The Dark, Lonely Coffee Shop
In that dark, lonely coffee shop on the other side of town where few people thought to venture—mostly out of made up fear—sat a lonely, middle-aged man whose wife of twenty-two years had passed away prematurely, who had both moved to the neighborhood immediately after being married, before hard economic times and the rezoning of school districts sent their long-time friends, and neighbors, all white, running for Florida where they could retire early from their union jobs and enjoy the benefits they built up over the years without worrying about being taxed into oblivion, despite the fact that Florida’s Republican governor’s lack of approval for universal healthcare and desire to deny global climate change while denying the more frequent superstorms that were slowly, and surely, destroying the coast, where the majority of the sixty-five-and-up crowds, including the lonely, middle-aged man sitting in that dark, lonely coffee shop on the other side of town’s friends and former neighbors, lived.

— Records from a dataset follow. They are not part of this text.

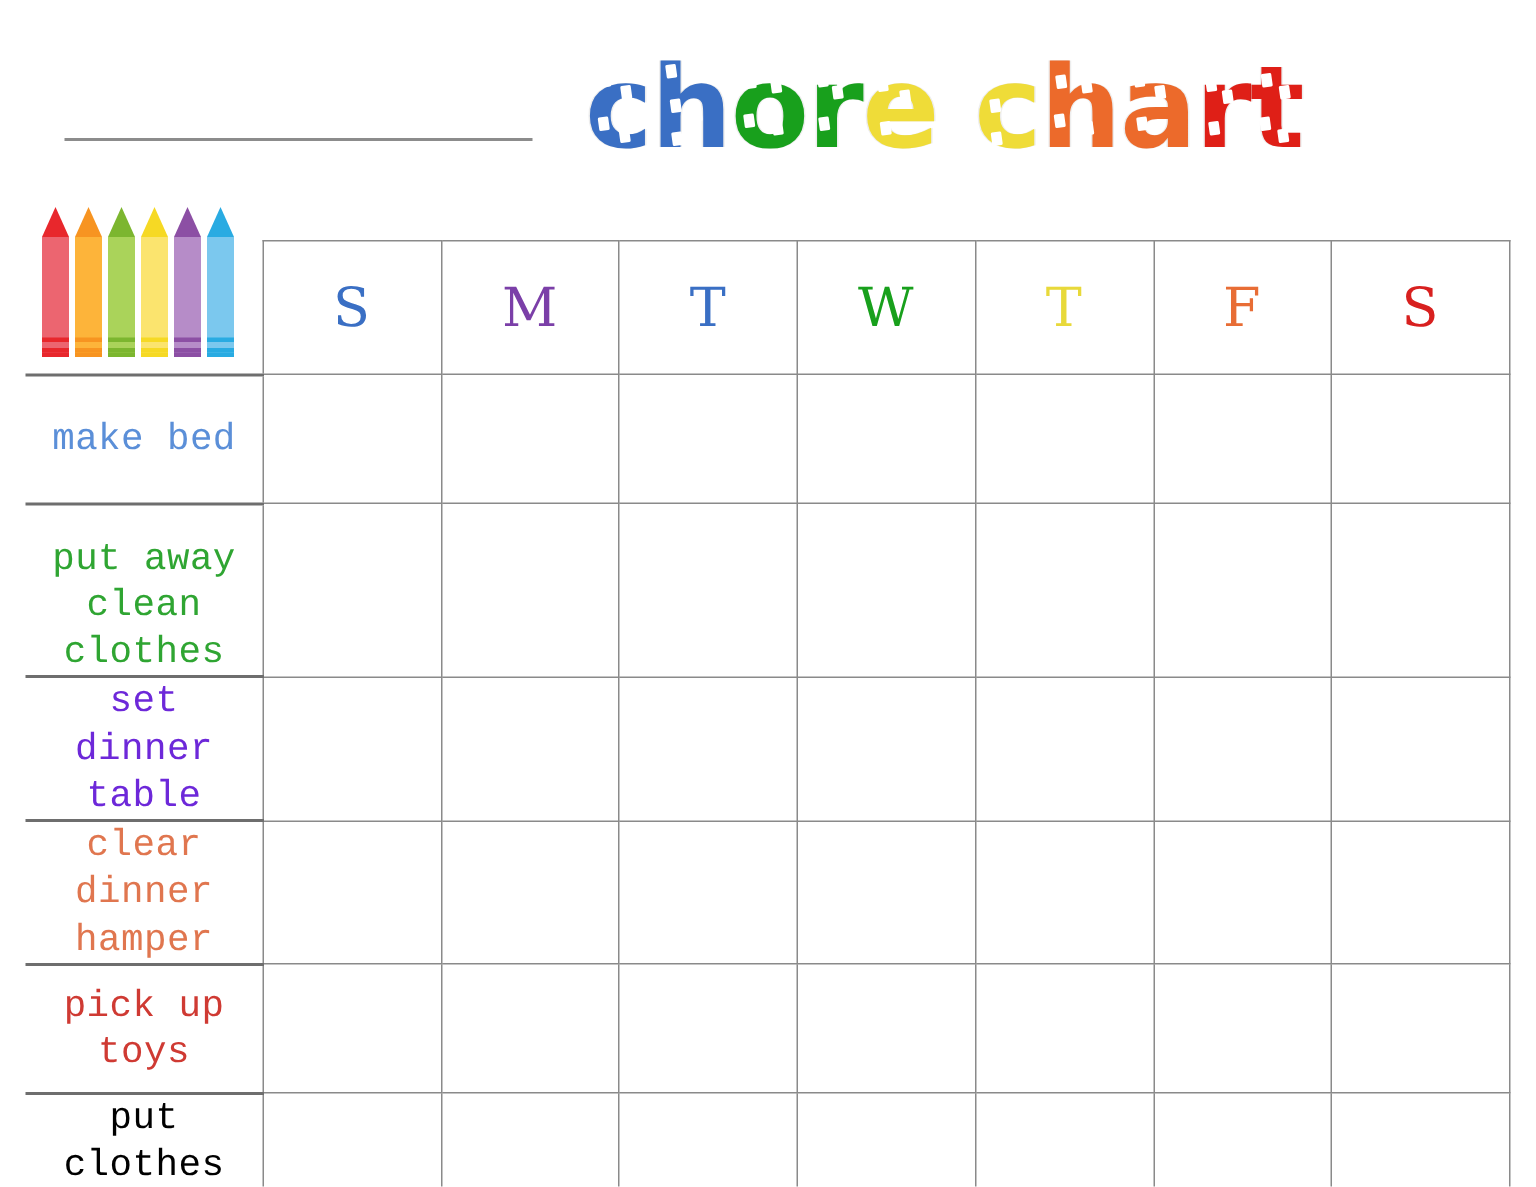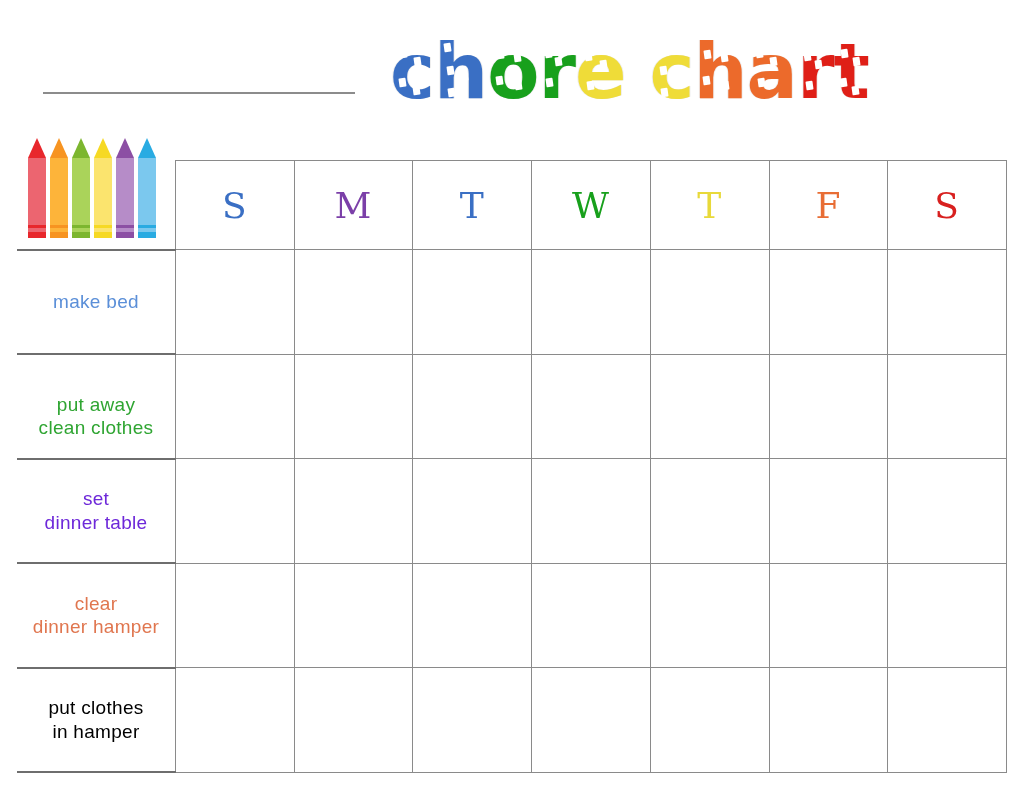--- a/index.html
+++ b/index.html
@@ -151,22 +151,22 @@
   #chart-table tbody td.box-cell {
     height: 85px;
   }
   .day-letter {
     font-family: "DejaVu Serif", serif;
     font-size: 36px;
     font-weight: 400;
     letter-spacing: 1px;
   }
   .chore-label {
-    font-family: Liberation Sans, sans-serif;
-    font-size: 19px;
+    font-family: Liberation Mono, monospace;
+    font-size: 25px;
     line-height: 1.25;
     letter-spacing: 0.3px;
     white-space: pre-line;
     display: block;
   }
 </style>
 </head>
 <body>
 
 <div id="title-area">
@@ -284,20 +284,32 @@
 dinner hamper</span>
         </td>
         <td class="box-cell"></td>
         <td class="box-cell"></td>
         <td class="box-cell"></td>
         <td class="box-cell"></td>
         <td class="box-cell"></td>
         <td class="box-cell"></td>
         <td class="box-cell"></td>
       </tr>
+      <tr>
+        <td class="label-cell">
+          <span class="chore-label" style="color: rgb(207, 58, 51);">pick up toys</span>
+        </td>
+        <td class="box-cell"></td>
+        <td class="box-cell"></td>
+        <td class="box-cell"></td>
+        <td class="box-cell"></td>
+        <td class="box-cell"></td>
+        <td class="box-cell"></td>
+        <td class="box-cell"></td>
+      </tr>
       <tr class="row-last">
         <td class="label-cell">
           <span class="chore-label" style="color: #000000; text-align: center;">put clothes
 in hamper</span>
         </td>
         <td class="box-cell"></td>
         <td class="box-cell"></td>
         <td class="box-cell"></td>
         <td class="box-cell"></td>
         <td class="box-cell"></td>

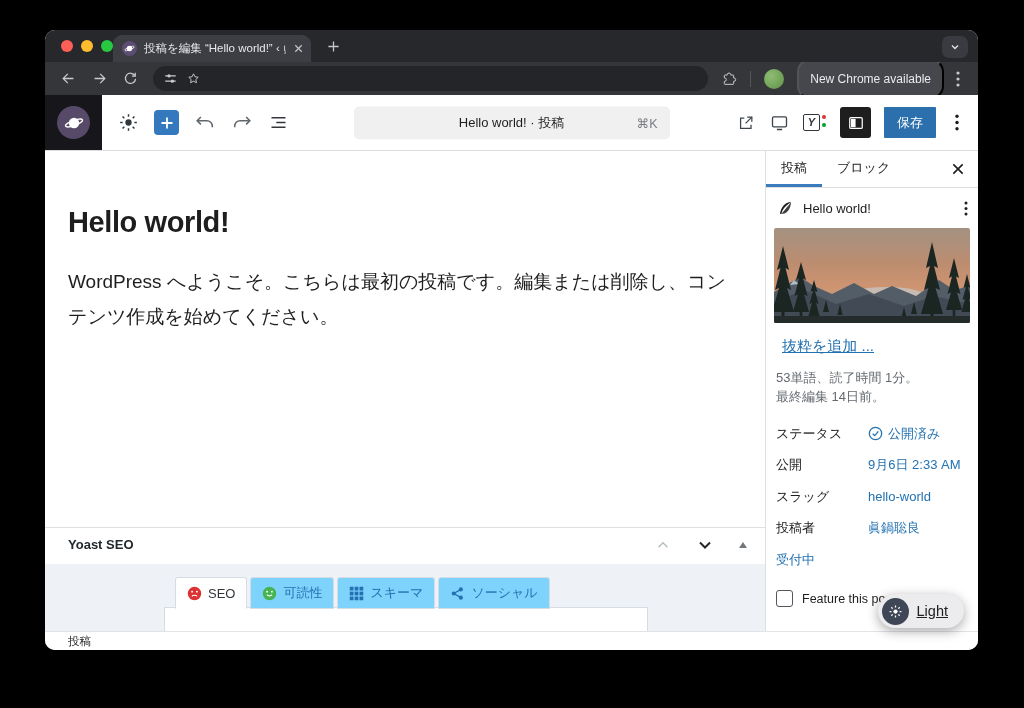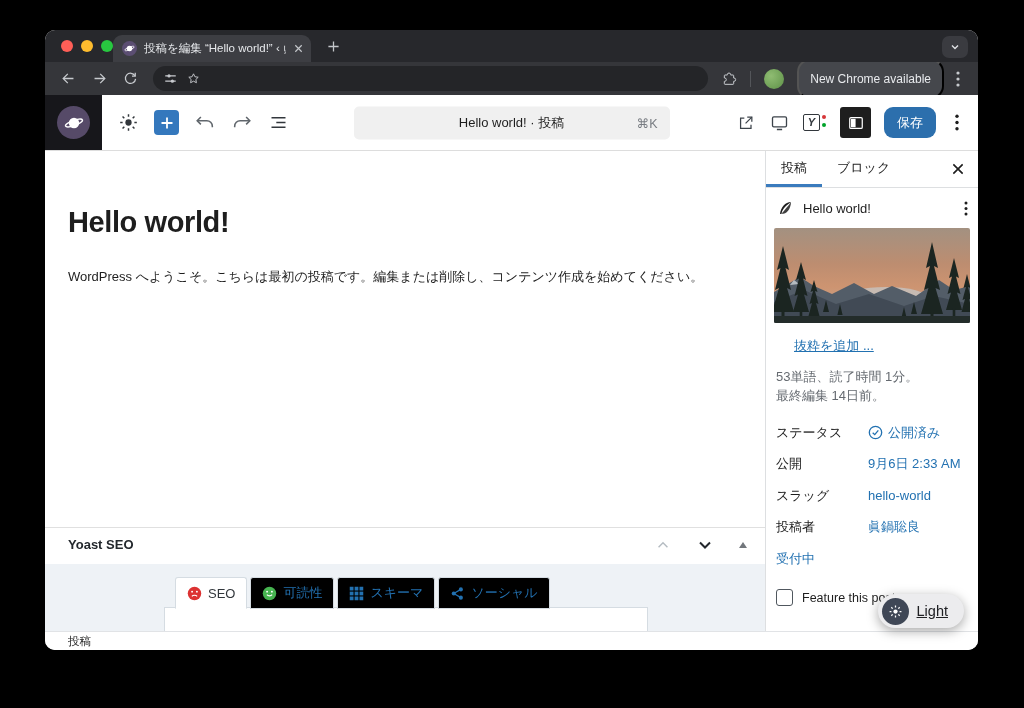--- a/index.html
+++ b/index.html
@@ -41,53 +41,53 @@
   .command{position:absolute;left:50%;top:50%;transform:translate(-50%,-50%);width:316px;height:33px;
            background:#f0f0f0;border-radius:5px;display:flex;align-items:center;justify-content:center;
            font-size:13px;color:#1e1e1e;}
   .shortcut{position:absolute;right:12px;color:#787c82;font-size:12.5px;}
   .wp-right{margin-left:auto;display:flex;align-items:center;gap:13px;margin-right:13px;}
   .yoast-mini{position:relative;width:24px;height:18px;}
   .y-box{position:absolute;left:0;top:0;width:15px;height:15px;border:1.6px solid #32373c;border-radius:2px;
          font-size:11px;font-weight:700;font-style:italic;color:#32373c;display:grid;place-items:center;}
   .y-dot{position:absolute;right:1px;width:4.5px;height:4.5px;border-radius:50%;}
   .panel-toggle{width:31px;height:31px;background:#1e1e1e;border-radius:3px;}
-  .save-btn{height:31px;padding:0 13px;background:#2c6fad;color:#fff;font-size:13px;border-radius:9px;
+  .save-btn{height:31px;padding:0 13px;background:#2c6fad;color:#fff;font-size:13px;border-radius:1px;
             border:0;display:grid;place-items:center;}
   .kebab{color:#1e1e1e;}
   
   .bodyrow{flex:1;display:flex;min-height:0;}
   .editor{flex:1;position:relative;background:#fff;min-width:0;overflow:hidden;}
   .post-title{margin:55px 0 0 23px;font-size:29px;font-weight:700;color:#1e1e1e;letter-spacing:-.4px;}
-  .post-para{margin:26px 23px 0;font-size:13px;line-height:1.82;color:#1e1e1e;max-width:690px;}
+  .post-para{margin:26px 23px 0;font-size:19px;line-height:1.82;color:#1e1e1e;max-width:690px;}
   
   .yoast{position:absolute;left:0;right:0;bottom:0;}
   .yoast-head{height:33px;background:#fff;border-top:1px solid #e0e0e0;display:flex;align-items:center;
               padding:0 18px 3px 23px;}
   .yoast-title{font-size:13px;font-weight:700;color:#23282d;}
   .yoast-ctrl{margin-left:auto;display:flex;align-items:center;gap:25px;}
   .sort-tri{width:0;height:0;border-left:4.5px solid transparent;border-right:4.5px solid transparent;
             border-bottom:6px solid #72777c;}
   .yoast-body{height:67px;background:#eef2f6;position:relative;overflow:hidden;}
   .yoast-tabs{position:absolute;left:130px;top:13px;display:flex;z-index:2;}
-  .ytab{display:flex;align-items:center;gap:6px;padding:6px 11px;border:1px solid #d5dce2;background:#000000;
+  .ytab{display:flex;align-items:center;gap:6px;padding:6px 11px;border:1px solid #d5dce2;background:#7dd3fc;
         font-size:13px;color:#2271b1;margin-right:3px;border-radius:3px 3px 0 0;}
   .ytab.active{background:#fff;color:#32373c;border-bottom-color:#fff;}
   .yoast-panelbox{position:absolute;left:119px;top:43px;width:482px;height:40px;background:#fff;
                   border:1px solid #d5dce2;z-index:1;}
   
   .sidebar{width:212px;border-left:1px solid #dddfe1;background:#fff;position:relative;overflow:hidden;flex:0 0 auto;}
   .sb-tabs{height:36px;border-bottom:1px solid #dddfe1;display:flex;align-items:stretch;}
   .sb-tab{padding:0 15px;display:flex;align-items:center;font-size:13px;color:#1e1e1e;border-bottom:3px solid transparent;}
   .sb-tab.active{border-bottom-color:#3a7bbd;font-weight:500;}
   .sb-close{margin-left:auto;margin-right:13px;align-self:center;}
   .sb-card{display:flex;align-items:center;padding:11px 10px 7px;gap:9px;}
   .sb-card-title{font-size:13px;color:#1e1e1e;}
   .featured{margin:4px 8px 0;height:95px;border-radius:2px;overflow:hidden;line-height:0;}
-  .excerpt{display:inline-block;margin:14px 28px 0;font-size:13px;color:#2271b1;text-decoration:underline;}
+  .excerpt{display:inline-block;margin:14px 16px 0;font-size:15px;color:#2271b1;text-decoration:underline;}
   .sb-meta{margin:13px 10px 0;font-size:13px;color:#656a70;line-height:1.45;}
   .sb-rows{margin-top:11px;}
   .sb-row{display:flex;align-items:flex-start;padding:7px 10px;font-size:13px;}
   .sb-row .lbl{flex:0 0 92px;color:#1e1e1e;line-height:1.35;}
   .sb-row .val{color:#2271b1;display:flex;align-items:center;gap:5px;line-height:1.35;}
   .sb-feature{display:flex;align-items:center;gap:9px;margin:15px 10px 0;}
   .checkbox{width:15px;height:15px;border:1.5px solid #50575e;border-radius:3px;background:#fff;flex:0 0 auto;}
   .feature-lbl{font-size:12.5px;color:#1e1e1e;}
   
   .footer{height:18px;background:#fff;border-top:1px solid #e1e3e6;display:flex;align-items:center;

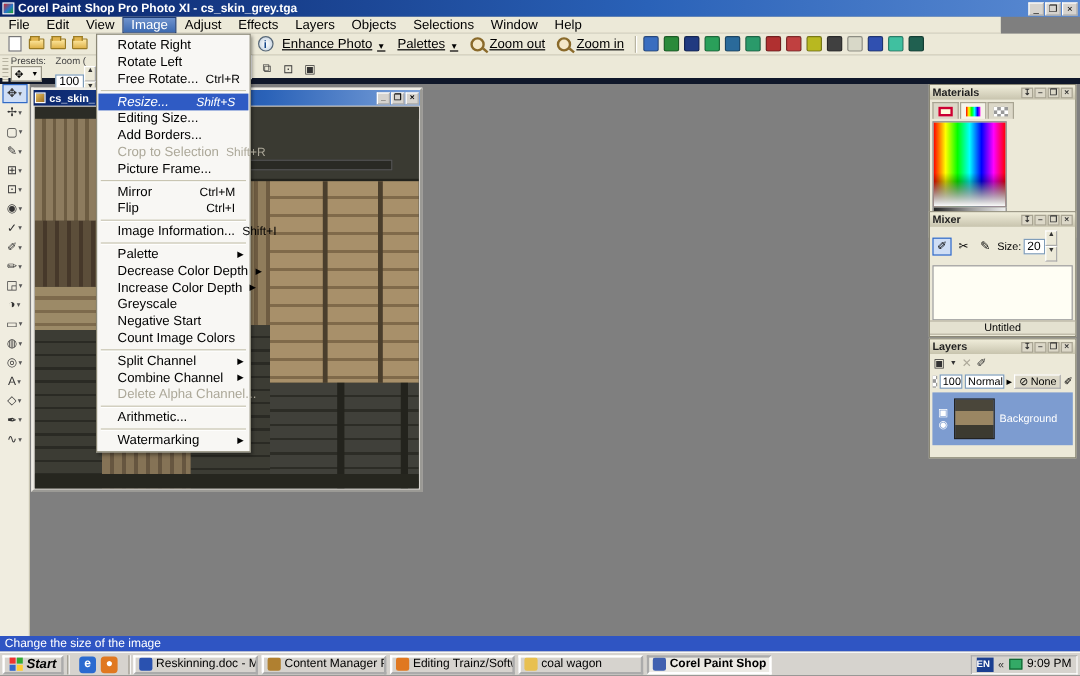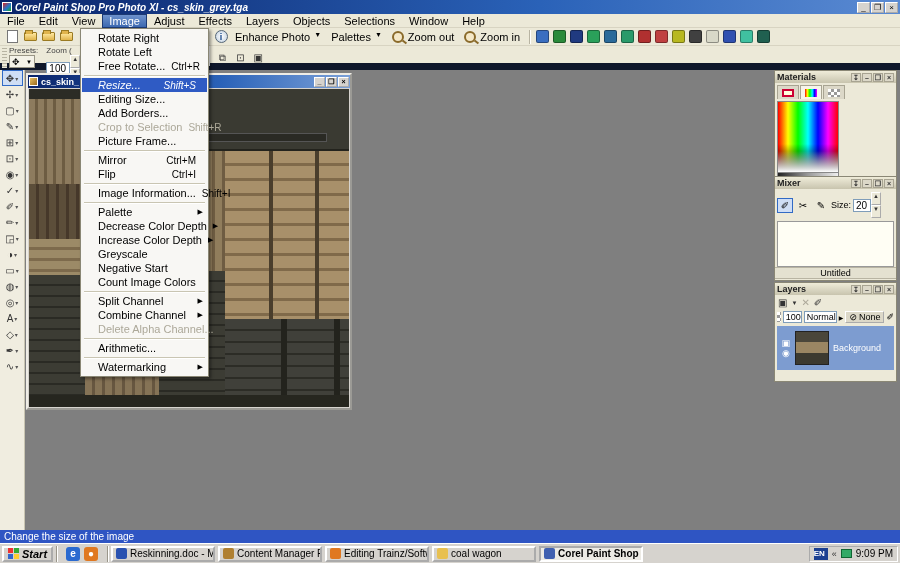--- a/index.html
+++ b/index.html
@@ -4,47 +4,47 @@
 <style>
   * { margin:0; padding:0; box-sizing:border-box; }
   html,body { width:900px; height:563px; overflow:hidden; }
   body { font-family:"Liberation Sans", sans-serif; font-size:11px; background:#7f7f7f; position:relative; }
 
   
   .titlebar { position:absolute; left:0; top:0; width:900px; height:14px;
     background:linear-gradient(90deg,#0a246a,#2a62b8 60%,#5a8ad2);
     color:#fff; display:flex; align-items:center; padding:0 2px; }
   .titlebar .ttl { font-weight:bold; font-size:10px; margin-left:3px; flex:1;
-    white-space:nowrap; overflow:hidden;font-style:italic; }
+    white-space:nowrap; overflow:hidden; }
   .appicon { width:10px; height:10px; background:linear-gradient(135deg,#d22,#27c 55%,#2a2); border:1px solid #fff; }
   .winbtn { width:13px; height:11px; margin-left:1px; background:#d6d3ce; border:1px outset #fff;
     font-size:8px; line-height:9px; text-align:center; color:#000; }
 
-  .menubar { position:absolute; left:0; top:14px; width:900px; height:14px; background:#ece9d8;
+  .menubar { position:absolute; left:0; top:14px; width:834px; height:14px; background:#ece9d8;
     display:flex; align-items:center; border-bottom:1px solid #d8d4c2; }
   .menubar .m { padding:1px 7px; color:#000; }
   .menubar .m.active { background:linear-gradient(#6f93cd,#3c69b0); color:#fff; border:1px solid #1c3a74; padding:0 6px; }
 
   .toolbar1 { position:absolute; left:0; top:28px; width:900px; height:18px; background:#ece9d8;
     display:flex; align-items:center; border-bottom:1px solid #d8d4c2; padding-left:3px; }
   .tbico { width:16px; height:15px; margin:0 1px; display:inline-flex; align-items:center; justify-content:center;
     font-size:10px; color:#333; }
   .tbico .pg { width:11px; height:13px; background:#fff; border:1px solid #777; }
   .tbico .fold { width:13px; height:9px; background:linear-gradient(#ffe9a0,#e0b44c); border:1px solid #9a7a22; border-radius:1px; position:relative; }
   .tbico .fold::before { content:""; position:absolute; left:0; top:-3px; width:6px; height:3px; background:#e0b44c; border:1px solid #9a7a22; border-bottom:none; }
   .sep { width:1px; height:14px; background:#b8b4a2; margin:0 4px; box-shadow:1px 0 0 #fff; }
-  .tbtn { display:flex; align-items:flex-start; padding:1px 5px; color:#000; }
+  .tbtn { display:flex; align-items:flex-end; padding:1px 5px; color:#000;text-decoration:underline; }
   .tbtn .dd { font-size:7px; margin-left:4px; }
   .mag { width:12px; height:12px; border:2px solid #8a6a2a; border-radius:50%; position:relative; margin-right:4px; background:#f4e8c8; }
   .mag::after { content:""; position:absolute; width:5px; height:2px; background:#8a6a2a; right:-5px; bottom:-2px; transform:rotate(40deg); }
   .fx { width:13px; height:13px; margin:0 2px; border-radius:2px; border:1px solid rgba(0,0,0,.35); }
   .info-ico { width:13px; height:13px; border-radius:50%; background:radial-gradient(#fff,#bcd); border:1px solid #567; color:#148; font-weight:bold; font-size:9px; text-align:center; line-height:12px; }
 
   .toolbar2 { position:absolute; left:0; top:46px; width:900px; height:24px; background:#ece9d8;
-    display:flex; align-items:flex-start; border-bottom:7px solid #0f172a; padding-left:2px; }
+    display:flex; align-items:flex-start; border-bottom:5px solid #0f172a; padding-left:2px; }
   .grip { width:5px; height:20px; margin:2px 2px 0 0; background:repeating-linear-gradient(#b8b4a2 0 1px,#ece9d8 1px 3px); }
   .t2group { margin-right:8px; }
   .t2cap { font-size:8px; color:#444; line-height:9px; }
   .t2ctl { display:flex; align-items:center; }
   .handbox { width:26px; height:13px; background:#f4f2e8; border:1px solid #9a9686; display:flex; align-items:center; justify-content:space-between; padding:0 2px; font-size:9px; }
   .spin { display:flex; align-items:center; }
   .spin .val { width:24px; height:13px; background:#fff; border:1px solid #7f9db9; font-size:10px; padding-left:2px; line-height:12px; }
   .spin .arr { width:10px; height:13px; background:#ece9d8; border:1px outset #fff; font-size:6px; line-height:6px; text-align:center; color:#333; }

In that dark, lonely coffee shop on the other side of town where few people thought to venture, the lonely, middle-aged man ordered a small coffee, dark and black, which reminded him of his late wife who had prematurely passed away while fighting cancer for over six years, who had always told him she believed that black coffee was the secret to her living and being able to fight for so long despite the circumstances, who ultimately passed away anyway, but the lonely, middle-aged man was unable to let go of those words because he knew, and was able to see, that his wife truly believed what she had said, that that cup of coffee held more weight than the chemo, which made her feel sicker, and the endless pills of various shapes, sizes and colors. In that dark, lonely coffee shop on the other side of town where few people thought to venture to, the lonely, middle-aged man was reading a folder given to him by the doctor about possible treatments that were all too familiar, but he read them as if it were the first time because a part of him still couldn’t believe that his late wife had actually passed away, and then instinctually ordered that small coffee, dark and black, knowing that there was no reason to rush back home because all of his friends and neighbors who had moved to Florida were still gone, and even if he had gone home to call them and inform them of the news, no one would come back to the old neighborhood because that fear they all shared still existed in their minds, and how would the lonely, middle-aged man whose late wife of twenty-two years find peace from anyone other than his late wife’s words and voice that always calmed him, like on those dark, lonely nights after his friends had run away to Florida?